Codicology Meets Unicode: The Need for Southeast Asian Extensions

Christian Bauer - Humboldt University

Intended Audience: Software Engineers, Font Designers, Content Developers, Graphic Designers, Technical Writers, Librarians, Archivists
Session Level: Beginner, Intermediate, Advanced

The transcription of Southeast Asian manuscripts and epigraphs into their modern scripts presents the 'digital archivist' with a number of interesting coding problems.

These reveal contradictory coding and implementation practices in Unicode, plain oversights by national standardizing bodies, and language identification issues.
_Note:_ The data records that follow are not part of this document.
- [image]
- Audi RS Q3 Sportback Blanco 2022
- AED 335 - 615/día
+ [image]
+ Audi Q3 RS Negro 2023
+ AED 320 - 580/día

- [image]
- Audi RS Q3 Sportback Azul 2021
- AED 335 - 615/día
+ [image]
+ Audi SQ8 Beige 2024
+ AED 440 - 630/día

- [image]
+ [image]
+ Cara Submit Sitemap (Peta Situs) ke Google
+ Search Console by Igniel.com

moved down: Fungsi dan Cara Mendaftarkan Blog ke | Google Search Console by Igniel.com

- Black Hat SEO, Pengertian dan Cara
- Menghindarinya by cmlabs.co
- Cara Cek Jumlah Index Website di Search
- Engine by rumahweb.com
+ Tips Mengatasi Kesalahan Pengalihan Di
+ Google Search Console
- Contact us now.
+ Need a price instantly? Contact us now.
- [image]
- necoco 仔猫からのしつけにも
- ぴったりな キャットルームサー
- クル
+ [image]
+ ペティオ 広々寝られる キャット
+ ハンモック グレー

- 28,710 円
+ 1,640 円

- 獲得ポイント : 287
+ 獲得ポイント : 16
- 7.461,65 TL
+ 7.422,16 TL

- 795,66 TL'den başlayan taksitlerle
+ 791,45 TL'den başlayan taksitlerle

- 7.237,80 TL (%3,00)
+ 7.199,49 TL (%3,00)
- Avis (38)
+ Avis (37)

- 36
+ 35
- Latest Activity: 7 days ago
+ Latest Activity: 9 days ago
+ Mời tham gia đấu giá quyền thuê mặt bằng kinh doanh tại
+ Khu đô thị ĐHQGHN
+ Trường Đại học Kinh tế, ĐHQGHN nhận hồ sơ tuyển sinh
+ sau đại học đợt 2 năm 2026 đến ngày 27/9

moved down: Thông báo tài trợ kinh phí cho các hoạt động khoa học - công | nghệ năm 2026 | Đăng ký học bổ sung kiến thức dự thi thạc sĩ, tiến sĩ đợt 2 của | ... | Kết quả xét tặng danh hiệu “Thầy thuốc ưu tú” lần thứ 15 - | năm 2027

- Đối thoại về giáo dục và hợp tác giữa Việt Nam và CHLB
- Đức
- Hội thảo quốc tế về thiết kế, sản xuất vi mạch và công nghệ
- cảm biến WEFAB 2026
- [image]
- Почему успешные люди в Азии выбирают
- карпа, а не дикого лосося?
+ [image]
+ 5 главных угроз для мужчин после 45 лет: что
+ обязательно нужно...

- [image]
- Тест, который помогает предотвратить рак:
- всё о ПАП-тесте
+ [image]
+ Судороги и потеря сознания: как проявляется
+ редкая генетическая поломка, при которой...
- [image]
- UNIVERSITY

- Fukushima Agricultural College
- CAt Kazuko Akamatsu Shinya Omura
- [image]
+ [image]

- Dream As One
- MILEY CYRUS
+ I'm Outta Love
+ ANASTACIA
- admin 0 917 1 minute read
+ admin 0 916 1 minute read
My aim is to make a case for Southeast Asian 'archival' extensions, which may be integrated into existing blocks, such as U+0E00-U+0E7F (Thai) and U+1780-U+17FF (Khmer).

I shall focus in my presentation on Thai and Khmer not only because of their vast textual resources but also because Khmer followed Thai scribal practices in the post-Angkorian period, while Thai was also being written --in certain regions down to the late 19th century-- in Khmer script.

One may argue that the need for special characters encountered in manuscripts should be relegated to the 'Private Use Area' or, alternatively, that such codicological requirements could be satisfied by coding in XML (by simply tagging them), using the modular DTD of the Text Encoding Initiative (TEI). The latter would require a partial rewriting of the DTD --which TEI does not allow--, the former ignores that the Thai and Khmer blocks provide already code points for some such 'archaic' characters.

Thus U+0E03 and U+0E05 are provided in Unicode but are so obsolete in modern Thai that they do not even appear in recent dictionaries.

By the same token, texts, in which these two characters may occur, also feature diacritics which may be rendered as U+0E48 and U+0E4B but fulfill a totally different function: in the latter case, the character may be used as a glyph of U+0E49, in the former it may not be a tone-mark at all but indicate syllabicity (anaptyctic vowel or epenthesis).

There are similar cases in Khmer, such as U+17C9, semantically ambiguous and which may also be subscripted, or the combination of U+17B6 and U+17D0 following characters other than U+17A4.

New extension sets for the coding of manuscripts and epigraphs will be proposed.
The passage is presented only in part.